▶ [Task description]:
Among the records below, find the lines with the word "invoice" and copy them.

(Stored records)
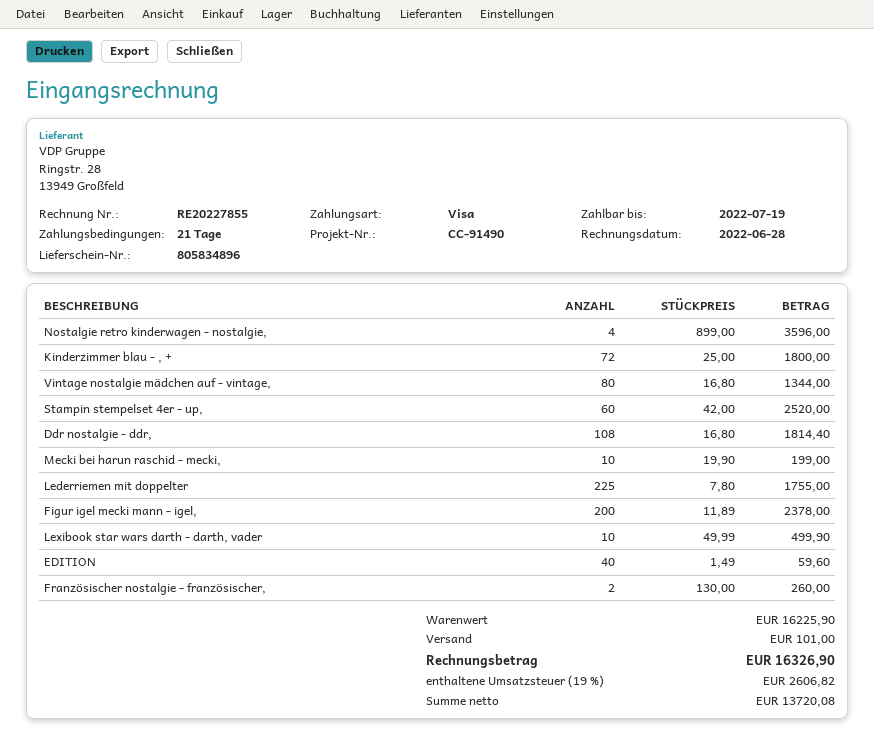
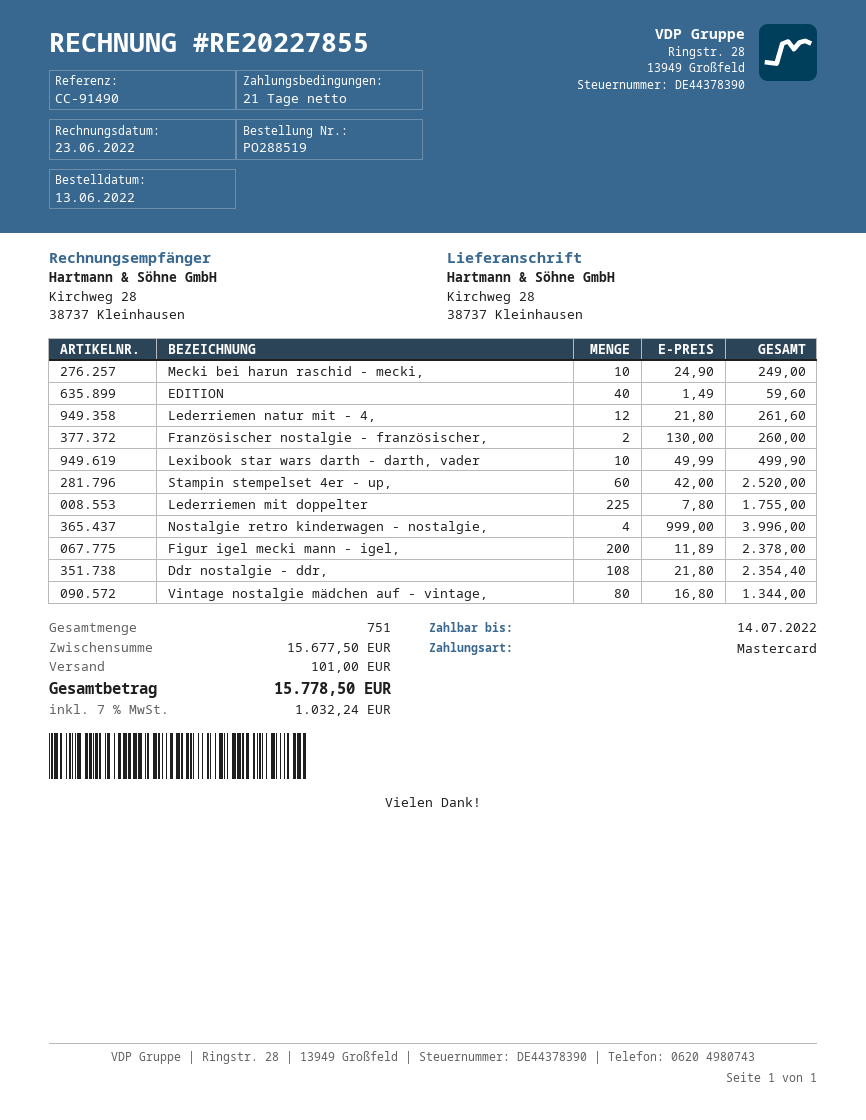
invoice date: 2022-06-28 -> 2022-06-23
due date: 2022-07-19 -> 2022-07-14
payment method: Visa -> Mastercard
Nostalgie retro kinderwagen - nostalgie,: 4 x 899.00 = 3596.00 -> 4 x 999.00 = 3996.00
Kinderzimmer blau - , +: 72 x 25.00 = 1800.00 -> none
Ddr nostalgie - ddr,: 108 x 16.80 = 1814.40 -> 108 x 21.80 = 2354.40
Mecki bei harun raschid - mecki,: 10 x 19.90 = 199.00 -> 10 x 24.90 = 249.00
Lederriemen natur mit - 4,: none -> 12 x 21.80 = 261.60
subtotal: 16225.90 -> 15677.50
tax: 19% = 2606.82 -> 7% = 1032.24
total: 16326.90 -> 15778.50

==

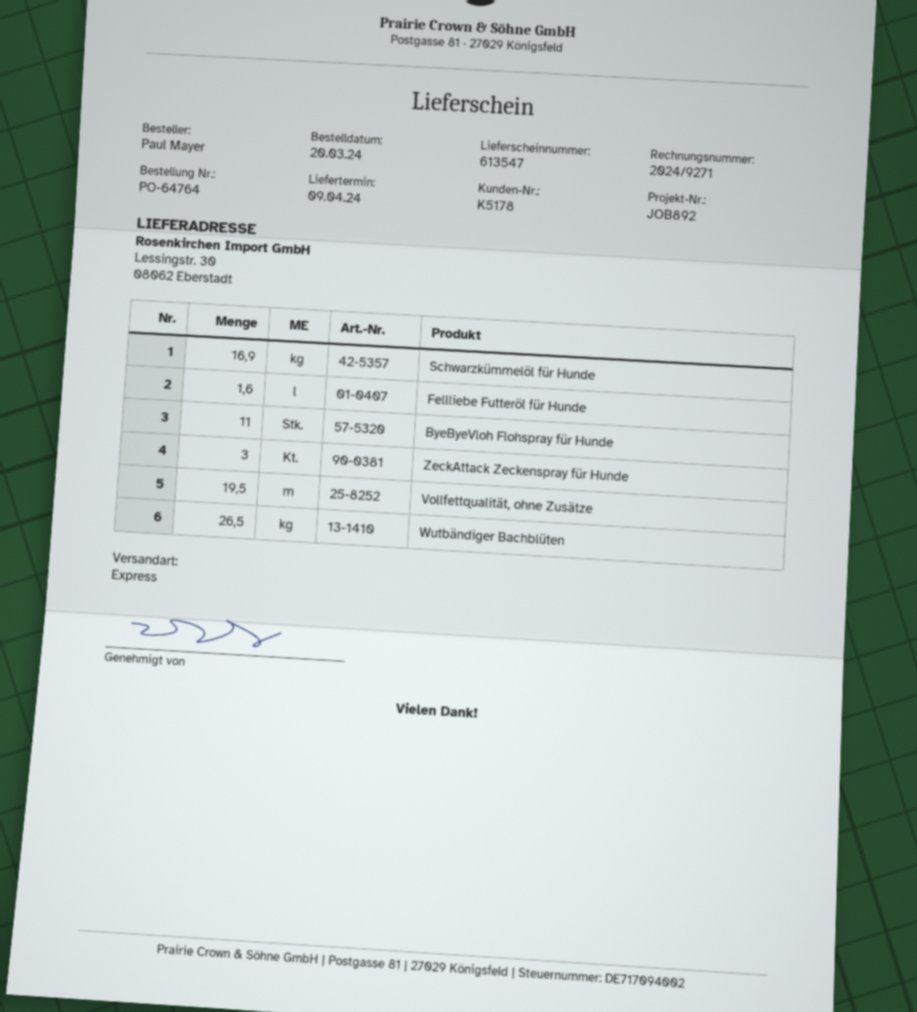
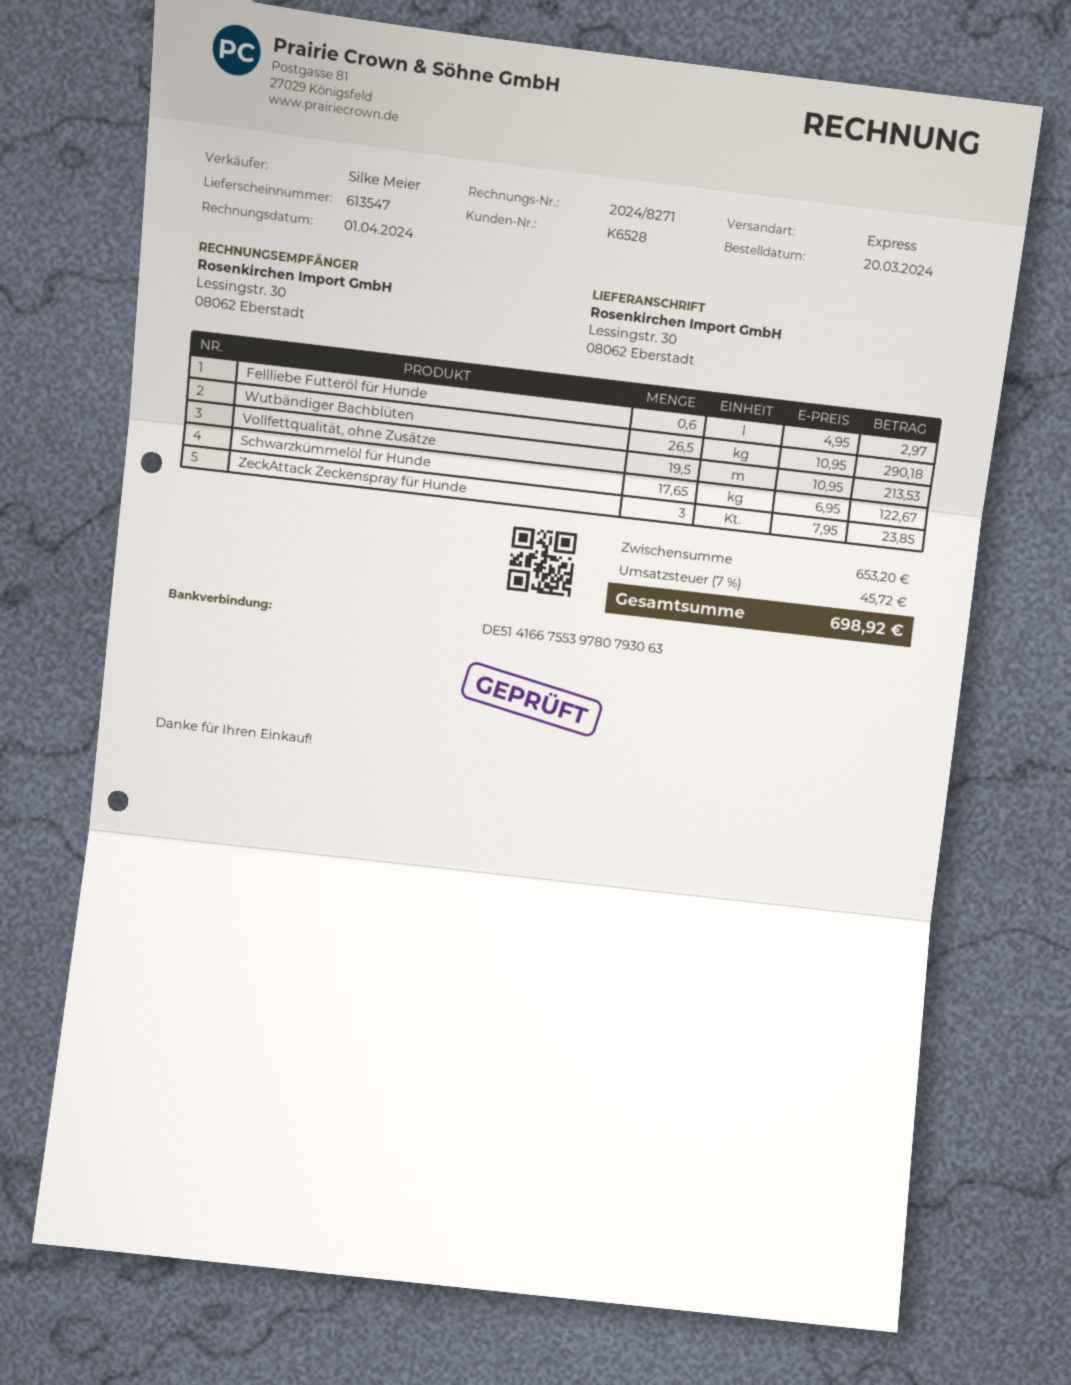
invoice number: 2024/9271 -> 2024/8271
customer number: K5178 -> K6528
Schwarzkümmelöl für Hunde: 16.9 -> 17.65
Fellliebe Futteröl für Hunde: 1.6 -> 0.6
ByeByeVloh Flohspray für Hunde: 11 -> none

▶ [Exercise answer]:
invoice date: 2022-06-28 -> 2022-06-23
invoice number: 2024/9271 -> 2024/8271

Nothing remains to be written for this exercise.